Microsoft has put together a post-mortem on what it described as an 'unprecedented' Azure outage – exploring an interesting question of data loss and failover capability.
The outage, which affected customers on the VSTS – or Azure DevOps – service in the South Central US region, required more than 21 hours to recover all facilities, as well as an additional incident regarding a database which went offline taking another two hours to resolve.
As the status page – which originally went down with the rest of the service – noted at the time, the cause was blamed on high storms in the Texas area. With the power swells that resulted, the data centres were able to maintain temperature through a thermal buffer – but when that was depleted, automated shutdown took place after temperatures exceeded safe levels.
At the time, users queried Microsoft's claims that South Central US was the only region affected – but as the company explained, customers globally were affected due to cross-service dependencies.

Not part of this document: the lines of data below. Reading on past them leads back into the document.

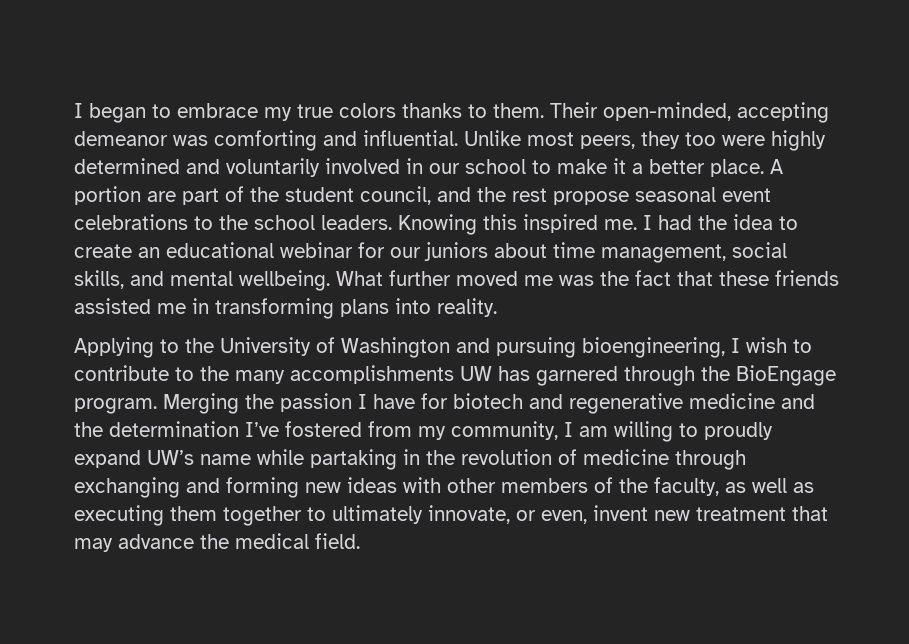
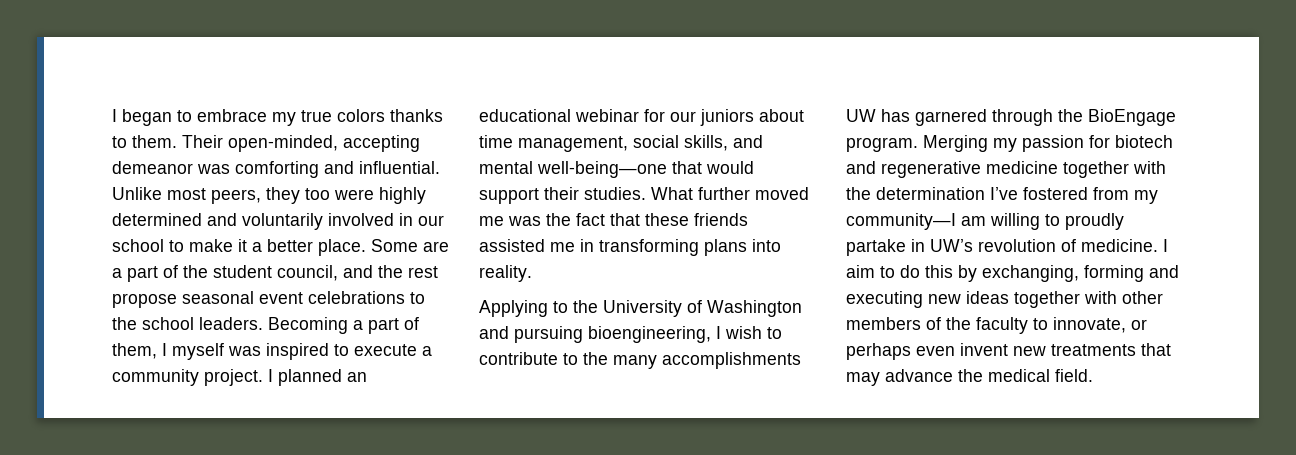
- A portion are part of the student council, and the rest propose seasonal event celebrations to the school leaders.
+ Some are a part of the student council, and the rest propose seasonal event celebrations to the school leaders.
- Knowing this inspired me. I had the idea to create an educational webinar for our juniors about time management, social skills, and mental wellbeing.
+ Becoming a part of them, I myself was inspired to execute a community project. I planned an educational webinar for our juniors about time management, social skills, and mental well-being—one that would support their studies.
- Merging the passion I have for biotech and regenerative medicine and the determination I’ve fostered from my community, I am willing to proudly expand UW’s name while partaking in the revolution of medicine through exchanging and forming new ideas with other members of the faculty, as well as executing them together to ultimately innovate, or even, invent new treatment that may advance the medical field.
+ Merging my passion for biotech and regenerative medicine together with the determination I’ve fostered from my community—I am willing to proudly partake in UW’s revolution of medicine. I aim to do this by exchanging, forming and executing new ideas together with other members of the faculty to innovate, or perhaps even invent new treatments that may advance the medical field.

Writing in a blog post, Buck Hodges, director of engineering for Azure DevOps, apologised to customers and said the company was exploring the feasibility of asynchronous replication. With asynchronous replication, data which did not have time to be copied across the network on the second server is lost if the first server fails. As Hodges explained: "If the asynchronous copy is fast, then under normal conditions, the effect is essentially the same as synchronous replication." Synchronous replication, where data loss is less of an issue, has problems particularly across regions, Hodges added, as the time it takes does not equate to performance, particularly across mission-critical applications.
For the customers themselves, it's not an either-or question. Hodges said that some customers would be happy to take a certain loss of data if it meant getting a large team up and running again, while others would prefer to wait for a full recovery however long it took.
"The only way to satisfy both is to provide customers the ability to choose to fail over their organisations in the event of a region being unavailable," Hodges wrote. "We've started to explore how we might be able to give customers that choice, including an indication of whether the secondary is up to date and possibly provide manual reconciliation once the primary data centre recovers.
"This is really the key to whether or not we should implement asynchronous cross-region fail over," Hodges added. "Since it's something we've only begun to look into, it's too early to know if it will be feasible."
Regardless of the problems outages cause and the frustration they cause to users, whether they be down to natural causes or otherwise, it is interesting to see an introspective exploration from Microsoft here.